The nurse told me that a doctor would come in and talk with me in a little while. She left a clipboard and a brand new marker sealed in a plastic pouch on the counter and walked out. As I waited for the doctor to arrive, I idly wondered if the marker was for me to doodle with in case I got bored.

Suddenly, an adorable little boy dressed in slacks and a button-down shirt popped his head into the room. He wore wire-rimmed glasses, and smiled at me from his twinkly Asian eyes. I wanted to pinch his cheeks, give him a lollipop, and then help him find his mommy. He could have been my own son. It turned out he was my doctor.

He opened the marker, wrote something on my chest above the breast in which lurked the “areas of concern,” and then tossed the marker into the trashcan. He explained to me what was going to happen next and then we headed to the room.
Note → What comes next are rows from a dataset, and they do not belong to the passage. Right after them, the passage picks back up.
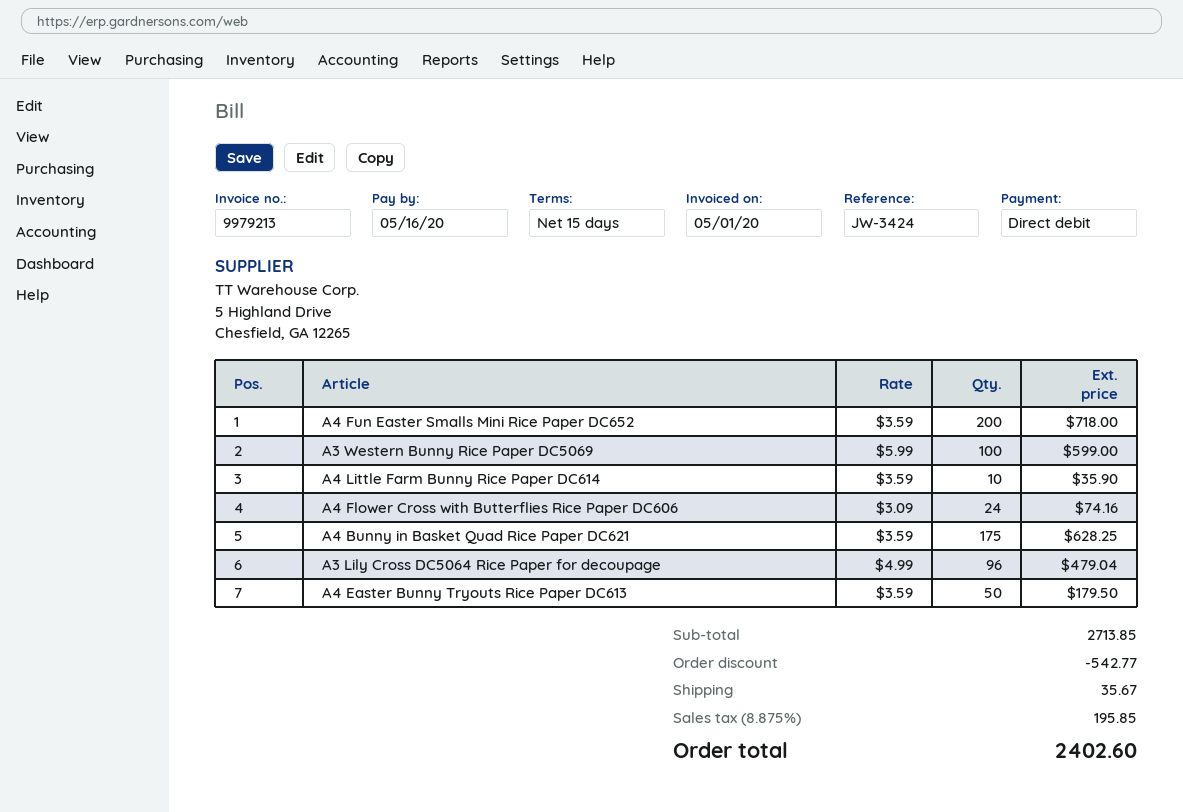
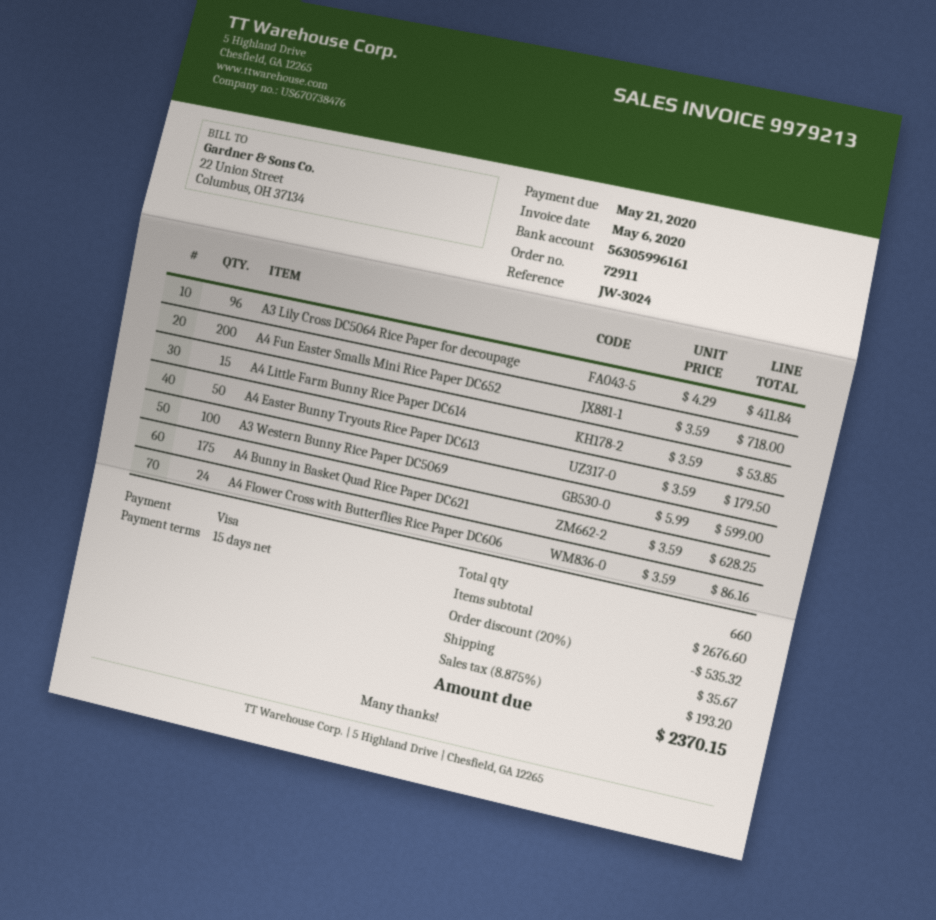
invoice date: 2020-05-01 -> 2020-05-06
due date: 2020-05-16 -> 2020-05-21
reference: JW-3424 -> JW-3024
payment method: direct debit -> Visa
A4 Little Farm Bunny Rice Paper DC614: 10 x 3.59 = 35.90 -> 15 x 3.59 = 53.85
A4 Flower Cross with Butterflies Rice Paper DC606: 24 x 3.09 = 74.16 -> 24 x 3.59 = 86.16
A3 Lily Cross DC5064 Rice Paper for decoupage: 96 x 4.99 = 479.04 -> 96 x 4.29 = 411.84
subtotal: 2713.85 -> 2676.60
discount: 542.77 -> 535.32
tax: 8.875% = 195.85 -> 8.875% = 193.20
total: 2402.60 -> 2370.15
Another young doctor and two nurses were waiting for us in the room. I lay on my side on a stretcher and they wheeled me up to the mammogram machine. They clamped my left breast into place and once again I got up close and personal with the cold hard surfaces of the mammogram machine. I couldn’t see anything or anyone, but I felt one of the nurses grab my fingers. She told me I could squeeze hers as they numbed the area with four or five shots of lidocaine. Disembodied voices asked me meaningless questions. I knew no one really cared where I was from, or how long I’d lived in Charlottesville, but I understood that these questions were meant as a kindness and so I gave answers as if they mattered. Every now and then throughout the procedure one of the nurses would give my hip a pat and then let her hand come to a rest there. I usually hate being touched by strangers, but I think I will remember the warm weight of her reassuring hand with gratitude for the rest of my life.

The area numbed up quickly and they extracted a tissue sample and inserted a titanium marker in its place as a permanent souvenir of my visit to the Breast Care Center. As for the tissue sample, they put it in what the nurse described as “our Suzy Bake Oven” to make sure they had enough and wouldn’t need to go in for more. Once they took a few more photos of my traitorous appendage, I was unclamped and wheeled away from the machine.
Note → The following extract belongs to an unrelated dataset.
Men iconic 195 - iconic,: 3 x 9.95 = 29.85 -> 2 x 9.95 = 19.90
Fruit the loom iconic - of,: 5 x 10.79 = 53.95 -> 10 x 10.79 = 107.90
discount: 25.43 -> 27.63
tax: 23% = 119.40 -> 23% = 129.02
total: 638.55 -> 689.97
And now the second young doctor was mashing down my boob with both of his hands…hard.

“I have to do this for the next ten minutes,” he said apologetically, “It will stop the bleeding.”
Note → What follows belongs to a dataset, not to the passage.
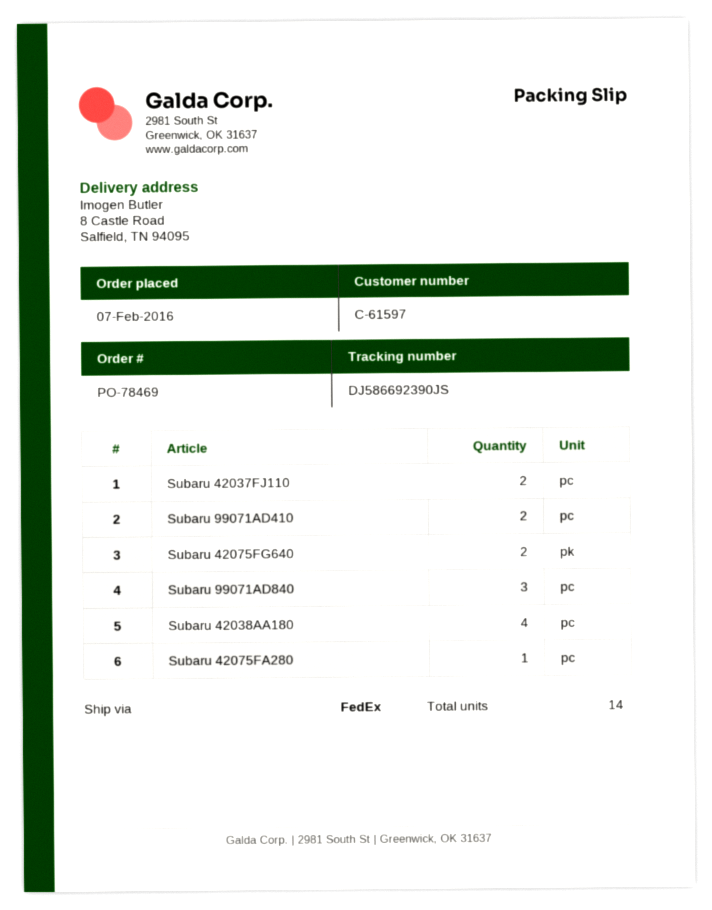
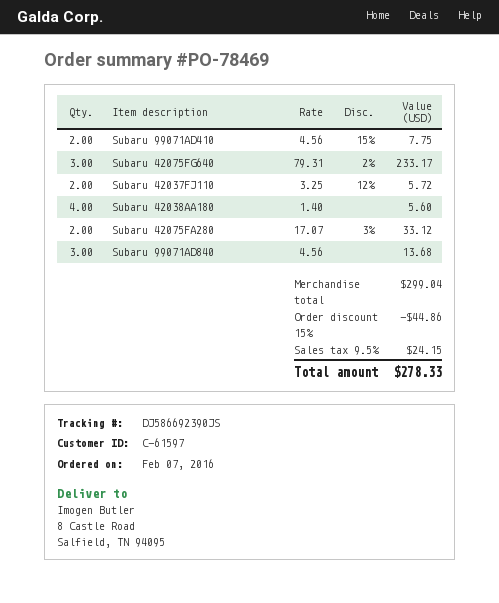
Subaru 42075FG640: 2 -> 3
Subaru 42075FA280: 1 -> 2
“OK,” I said and I turned my head away to look at the clock. Making eye contact in such a situation did not quite seem the thing to do. The horrible thought suddenly crossed my mind that the two young doctors who had worked on me that morning, from Asia and India, might easily be one of the many international students who pass through my office on a daily basis for a travel signature or a program extension. I see so many students that it is impossible to remember all of their faces or names. Maybe I helped this young man file for work authorization so that he could be legally permitted to be here pinning down my boob as if it were going to run away. This thought – like so many of the other thoughts that had been racing through my head for the last couple of weeks – had to be shoved away just as quickly as it reared its ugly head.

After the ten minutes were up, I was bandaged and the nurses gave me my post-procedure instructions. It had seemed like an eternity, but the entire procedure was over in less than an hour.

“You’re heading straight home now, right?” one of them asked.

“I was planning to go to work, actually,” I answered.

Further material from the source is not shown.